For a few urban church starters, launching a new church is like fishing on days when you find active fish at every spot. It seems like even your mistakes produce good results.
But most urban church starters find their experience to be quite different. You follow the best advice, and your results are meager. You work hard, maybe harder than most, and still, your results are well below what you had hoped. Progress is slower than you projected. If that were not enough, a key partner fails to follow through with promises they made. They tell you circumstances have changed, and they wished they could do more.
The church starters in the latter group are not asked to speak at the conferences and nobody calls to interview them for missions publications. Their partners, the ones that don’t bail on them, begin to treat them like an ex-brother-in-law. Too often these starters begin to doubt their abilities, and not a few question their calling. Financial and ministry strains chip away at their families, and then the pull factors increase. Family in other states, new opportunities in other ministries, and memories of prior effectiveness in other roles begin to pull, enticing them to leave.
What is the solution? We should start fewer urban churches—at least in the beginning.

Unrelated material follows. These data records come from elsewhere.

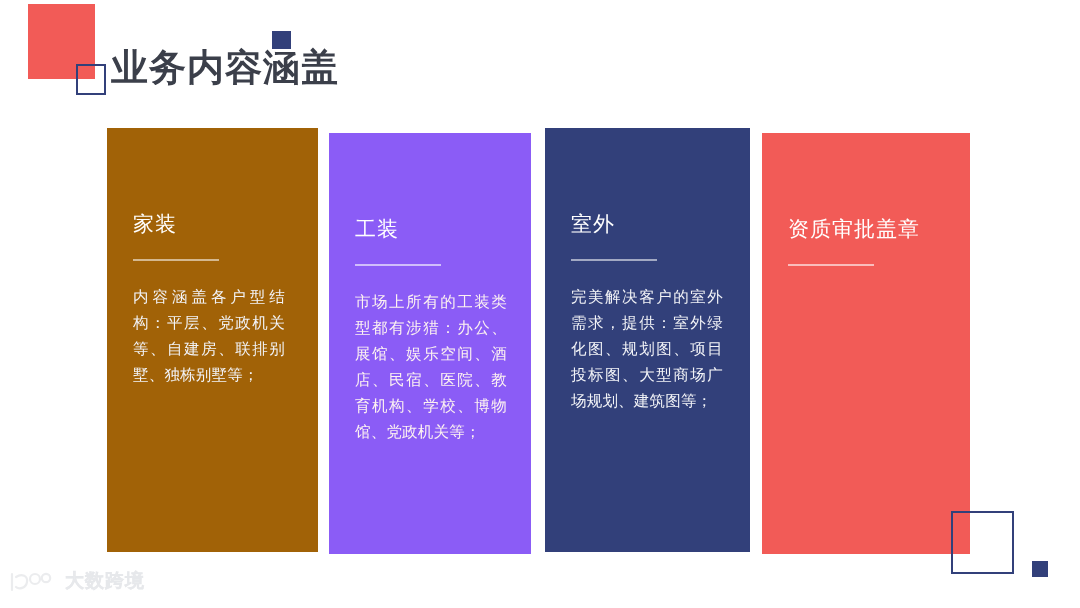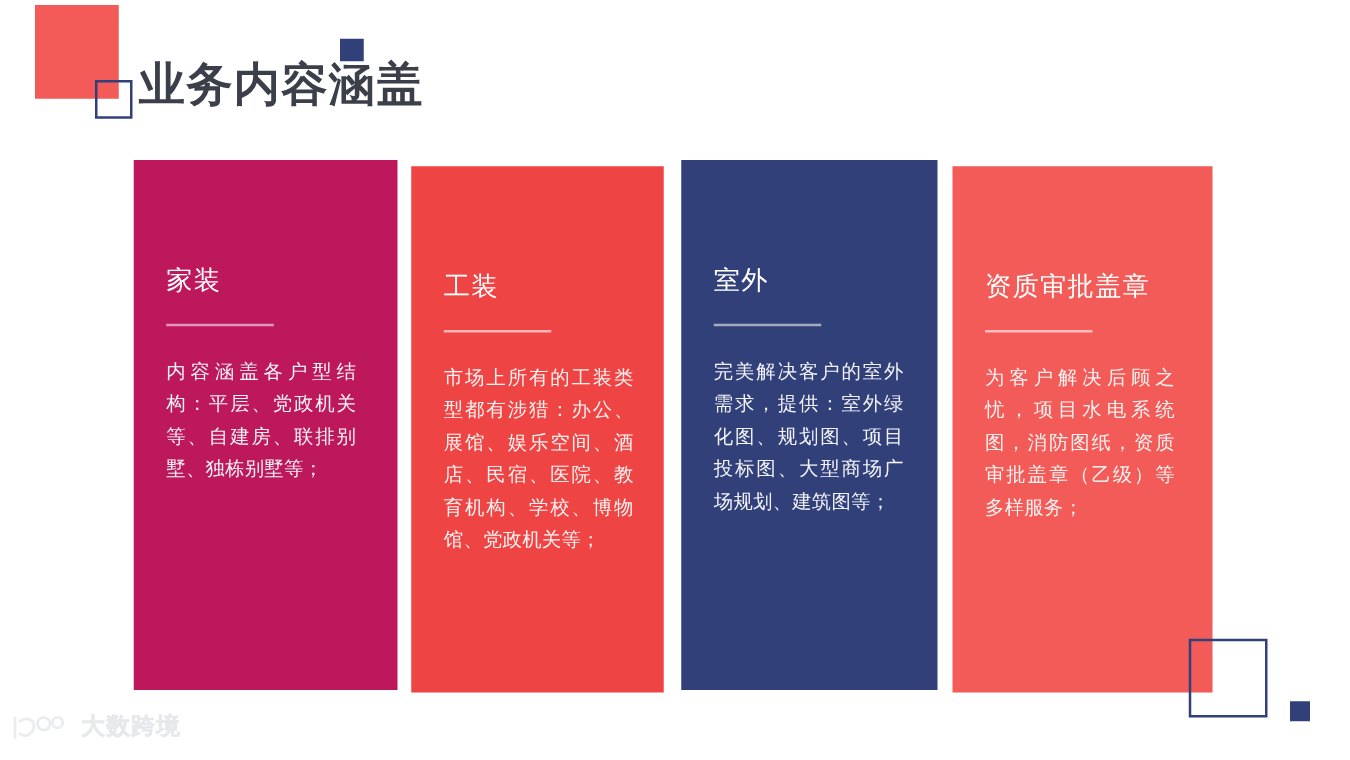"家装" .card-1 { background: #be185d -> #a16207 }
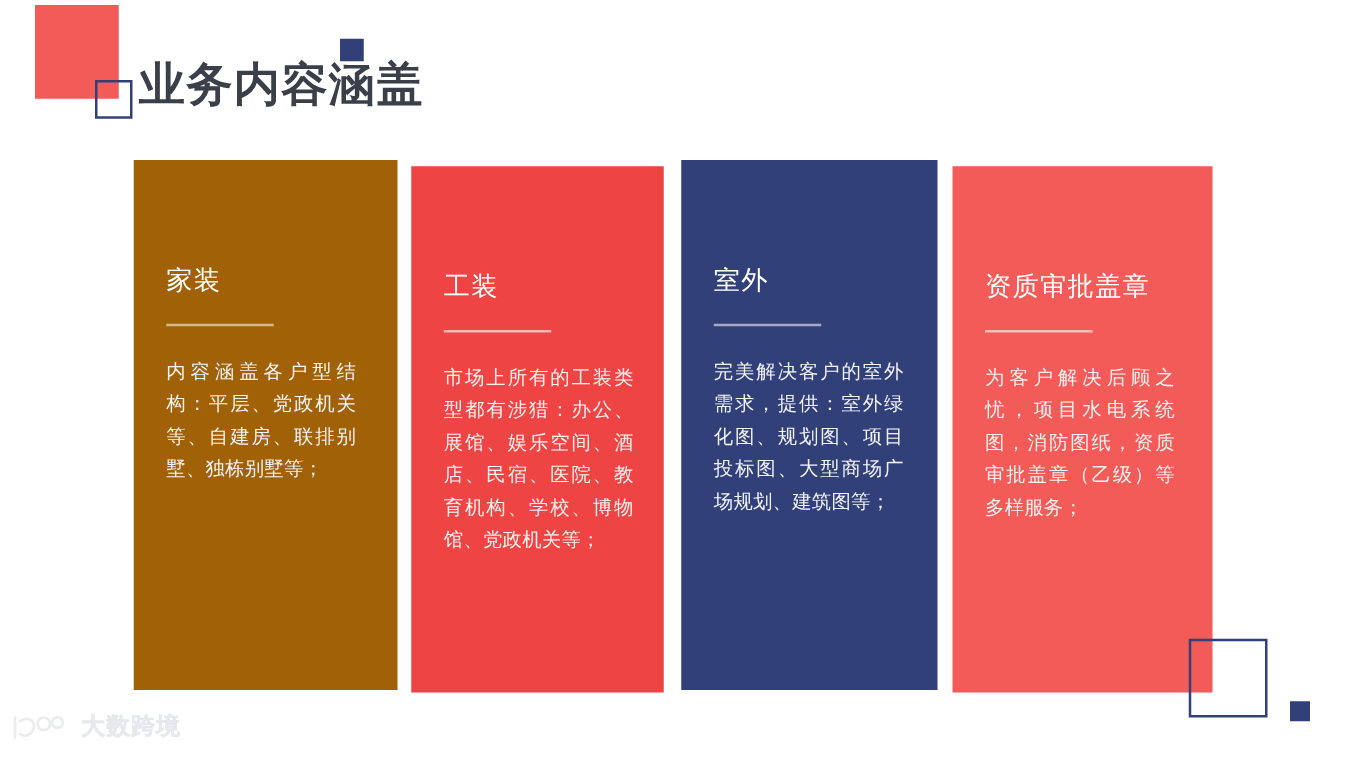"工装" .card-2 { background: #ef4444 -> #8b5cf6 }
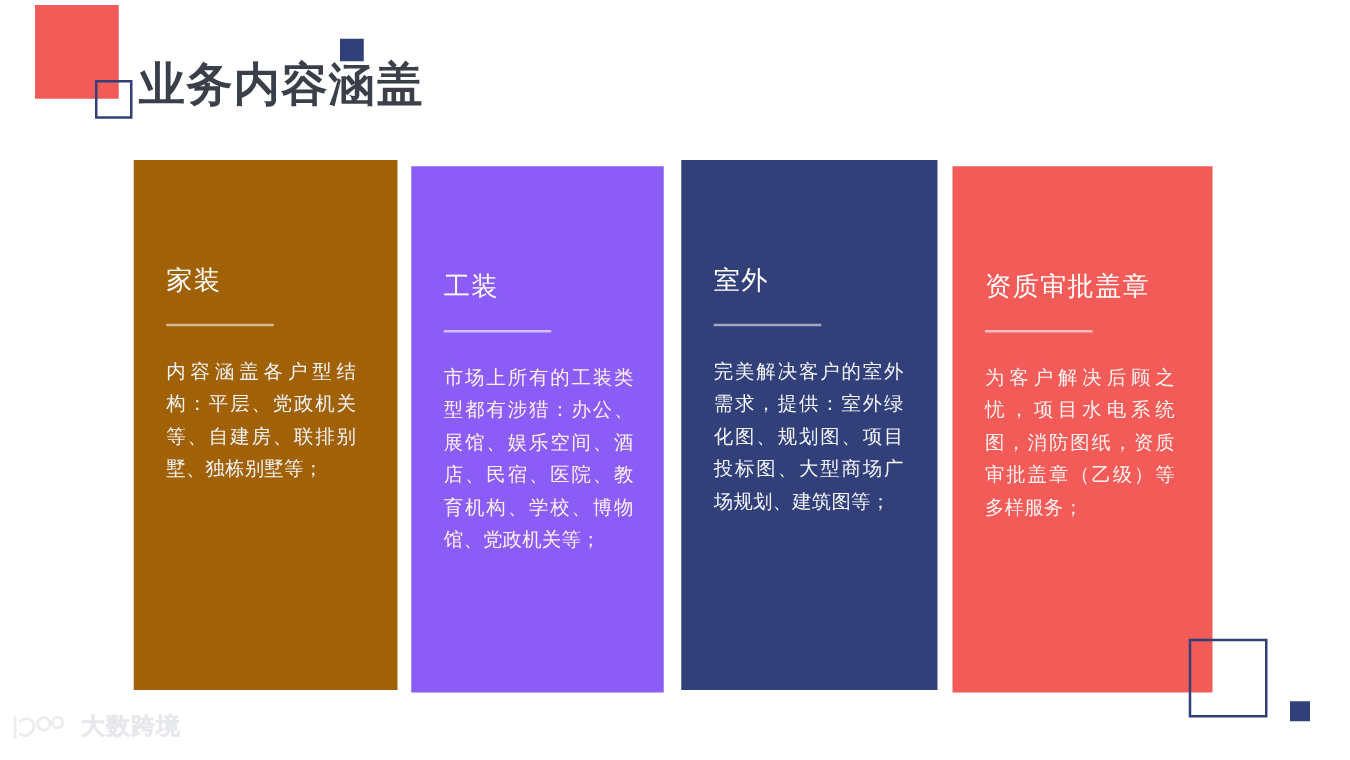"为客户解决后顾之忧，项目水电系统图，消防图纸，资质审批盖章（乙级）等多样服务；" div.card-body { html: <div>为客户解决后顾之忧，项目水电系统图，消防图纸，资质审批盖章（乙级）等多样服务；</div> -> none }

We need to engage our cities by increasing our long-term incarnational efforts. I am about to disappoint a few church starters, but we need to do so by reducing our funding. We need to send men and women to our cities with skills to work in the marketplace so they will be financially self-sufficient and integrated into the community. We need to prepare them to make disciples and to influence the domains of society with kingdom values before they begin congregating new churches. They need to go with a calling to make disciples in their city, and this calling should supersede a fixation on starting a church. A few reasons will explain why incarnational disciple making must be our first priority:
- Urban churches usually take longer to develop. A number of examples exist where an urban church start experienced a growth pattern over 7-10 years that a suburban church start experienced in its first or second year.
- Long-term funding is unrealistic and non-reproducible. Funding should not dictate kingdom expansion and growth. If we are to reach all the people groups of our cities, we cannot begin with the limits of our partnership support. We have to find ways to move to the city and “plant our own gardens.”
- Funding plans, typically not more than 3 years, contribute to the strains which push/pull a church starter to leave.
- By fixating on a church start, the goal becomes the growth of the congregation rather than making disciples of all the peoples in a metropolis.
- Many church starters transition quickly from the role of evangelist/church starter to the role of chaplain. As a chaplain, they focus on the spiritual and relational needs of their group, not on reaching the city.